Overview
- Manufacturer: McLaren
- Designer: Richard Jackson
- Production: 2021–present

Layout
- Configuration: 120° V6
- Displacement: 2,993 cc (183 cu in)
- Cylinder bore: 84 mm (3.3 in)
- Piston stroke: 90 mm (3.5 in)

RPM range
- Max. engine speed: 8,500 RPM

Combustion
- Turbocharger: Twin-turbocharged
- Fuel system: Direct injection
- Fuel type: Unleaded petrol + Ethanol (both blends may vary) by Gulf Pro/Endurance Fuels
- Oil system: Dry sump.
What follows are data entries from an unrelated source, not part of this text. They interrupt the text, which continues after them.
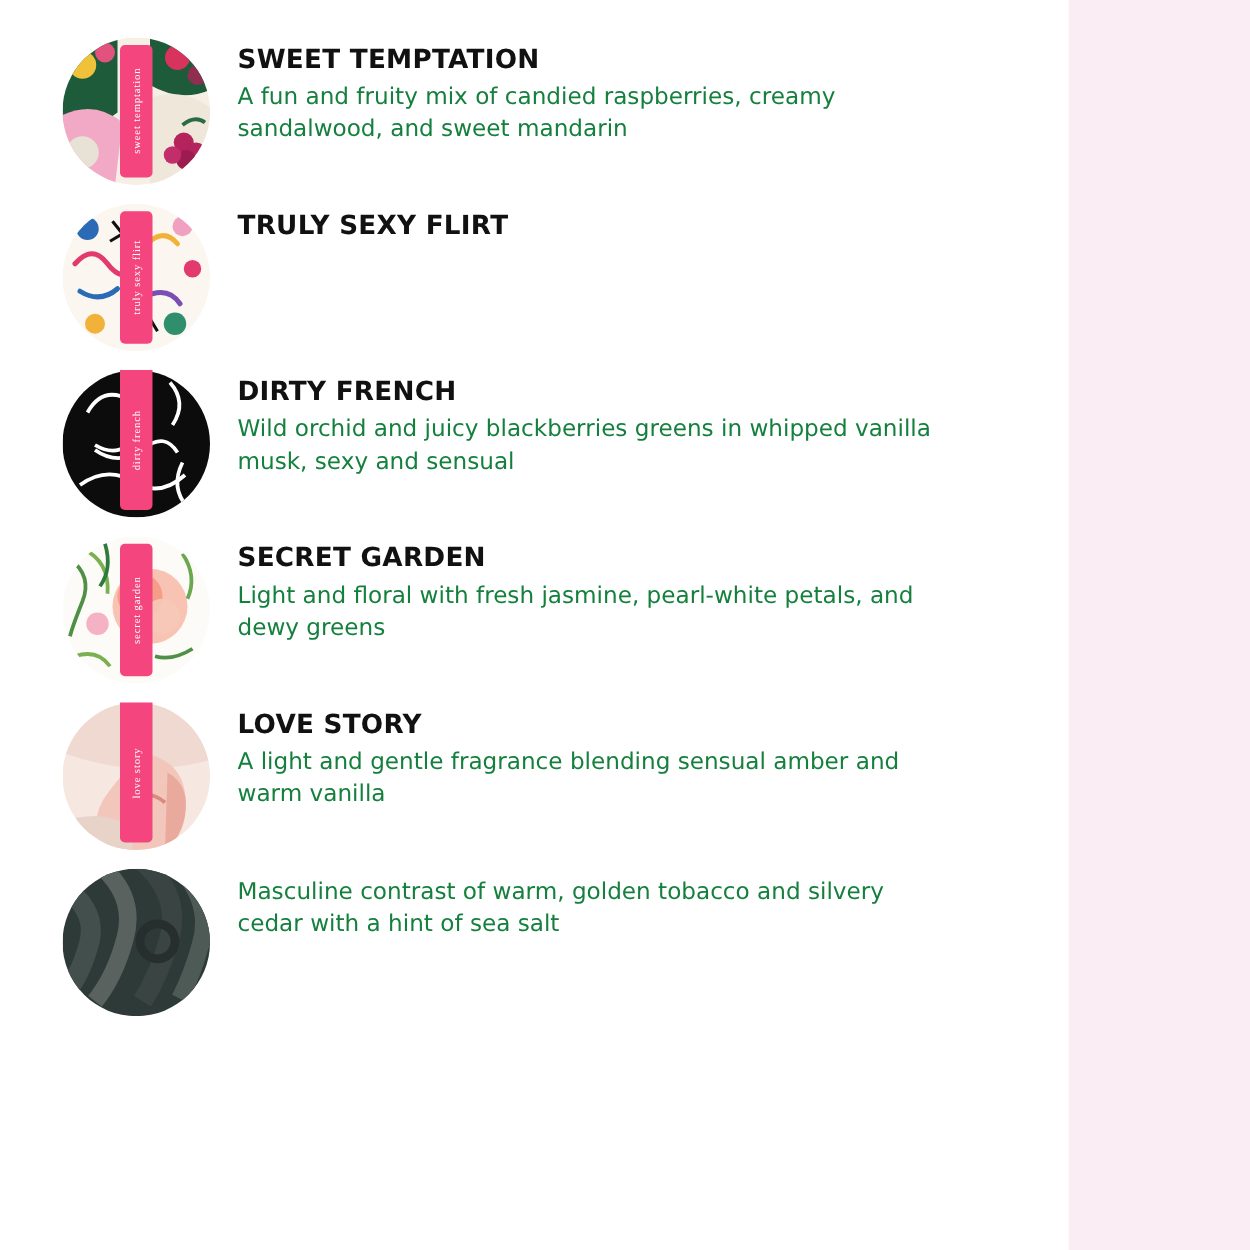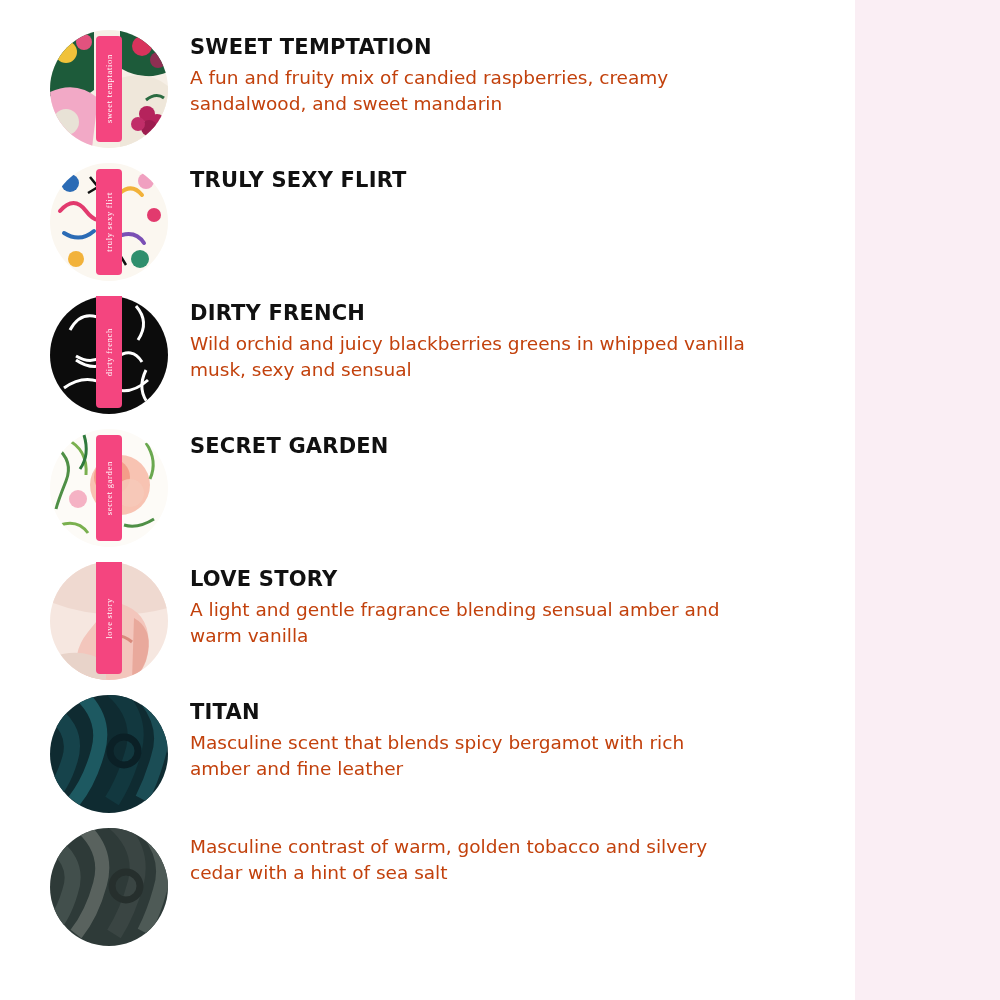--- a/index.html
+++ b/index.html
@@ -97,21 +97,21 @@
     font-weight: 700;
     font-size: 21px;
     letter-spacing: 0.2px;
     color: #111111;
     margin: 0 0 7px 0;
     line-height: 1.05;
   }
   .desc {
     font-family: "DejaVu Sans", sans-serif;
     font-size: 18.5px;
-    color: #c2410c;
+    color: #15803d;
     line-height: 1.38;
     margin: 0;
     max-width: 560px;
     font-weight: 400;
   }
 </style>
 </head>
 <body>
 
 <div class="page">
@@ -216,20 +216,21 @@
             <path d="M10 96 q18 -6 28 8" stroke="#7ab04f" stroke-width="3" fill="none"></path>
             <circle cx="28" cy="70" r="9" fill="#f2a0b6" opacity="0.8"></circle>
           </svg>
         </div>
         <div class="label-strip">
           <span class="strip-text">secret garden</span>
         </div>
       </div>
       <div class="text-col">
         <h2 class="title">SECRET GARDEN</h2>
+        <p class="desc">Light and floral with fresh jasmine, pearl-white petals, and dewy greens</p>
       </div>
     </div>
 
     <div class="item">
       <div class="thumb-wrap">
         <div class="thumb">
           <svg viewBox="0 0 118 118" xmlns="http://www.w3.org/2000/svg">
             <rect width="118" height="118" fill="#f6e7e0"></rect>
             <path d="M0 0 h118 v46 q-60 16 -118 -6 z" fill="#efd9d0"></path>
             <path d="M64 40 q30 6 34 32 q4 28 -14 46 h-54 q-10 -26 8 -48 q14 -18 26 -30" fill="#f3c6bc"></path>
@@ -241,38 +242,20 @@
         <div class="label-strip flat-top">
           <span class="strip-text">love story</span>
         </div>
       </div>
       <div class="text-col">
         <h2 class="title">LOVE STORY</h2>
         <p class="desc">A light and gentle fragrance blending sensual amber and warm vanilla</p>
       </div>
     </div>
 
-    <div class="item">
-      <div class="thumb-wrap">
-        <div class="thumb">
-          <svg viewBox="0 0 118 118" xmlns="http://www.w3.org/2000/svg">
-            <rect width="118" height="118" fill="#0f2b31"></rect>
-            <path d="M-10 10 q40 20 30 54 q-8 28 -26 44" stroke="#16434b" stroke-width="16" fill="none"></path>
-            <path d="M24 -6 q34 26 24 62 q-8 30 -24 50" stroke="#1d5961" stroke-width="14" fill="none"></path>
-            <path d="M62 -6 q30 26 22 60 q-8 30 -22 52" stroke="#12383f" stroke-width="16" fill="none"></path>
-            <path d="M96 4 q22 28 12 58 q-6 22 -16 42" stroke="#1b4d55" stroke-width="14" fill="none"></path>
-            <circle cx="74" cy="56" r="14" fill="none" stroke="#0b2026" stroke-width="7"></circle>
-          </svg>
-        </div>
-      </div>
-      <div class="text-col">
-        <h2 class="title">TITAN</h2>
-        <p class="desc">Masculine scent that blends spicy bergamot with rich amber and fine leather</p>
-      </div>
-    </div>
 
     <div class="item">
       <div class="thumb-wrap">
         <div class="thumb">
           <svg viewBox="0 0 118 118" xmlns="http://www.w3.org/2000/svg">
             <rect width="118" height="118" fill="#2e3a38"></rect>
             <path d="M-10 8 q42 22 30 56 q-8 28 -26 44" stroke="#424f4c" stroke-width="16" fill="none"></path>
             <path d="M26 -6 q34 26 24 62 q-8 30 -24 50" stroke="#59625e" stroke-width="14" fill="none"></path>
             <path d="M64 -6 q30 26 22 60 q-8 30 -22 52" stroke="#3a4543" stroke-width="16" fill="none"></path>
             <path d="M98 4 q22 28 12 58 q-6 22 -16 42" stroke="#4e5a56" stroke-width="14" fill="none"></path>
Gulf Formula Elite 5W-40 fully-synthetic motor oil
- Cooling system: Water-cooled

Output
- Power output: 577 hp (430 kW; 585 PS)
- Torque output: 431 lb⋅ft (584 N⋅m)

= McLaren M630 engine =

The McLaren M630 engine is a 3.0-litre, 120-degree, twin-turbocharged V6 engine, designed and developed for use in the Artura sportscar by McLaren Automotive.

== Electric motor ==
The electric motor used in conjunction with the M630 combustion engine produces 95 PS and 225 Nm of torque. The combined torque peak is less than the sum of both sides as the output is limited to "optimize powertrain drivability characteristics." The 7.4-kWh lithium-ion battery pack weighs 194 lb and is positioned under the rear of the passenger compartment. McLaren claims a 2.5-hour charge time for an 80 percent charge using an EVSE cable and a 19-mile electric range under European testing methodology. This motor replaces the reverse gear, similar to the Ferrari SF90 Stradale. The total mass of all electrical components is 287 lb, which means that the Artura has a kerb weight only 102 lb more than that of its predecessor, the McLaren 570S.
The Artura has a range of 19 miles on electric-only mode.

==Engine==
The M630 is an all-new 2993 cc twin-turbocharged V6 engine paired with an electric motor to produce a combined output of 500 kW at 7,500 rpm and 720 Nm of torque at 2,250 rpm. On its own, the internal combustion engine produces 430 kW and 584 Nm of torque. The all-aluminum engine has a bank angle of 120 degrees, a world first for a production V6 engine. This is to accommodate a hot-vee layout, where the two turbochargers are placed in the vee of the engine. Power is sent to the rear wheels through an all-new 8 speed dual-clutch transmission. The redline is set at 8,500 rpm.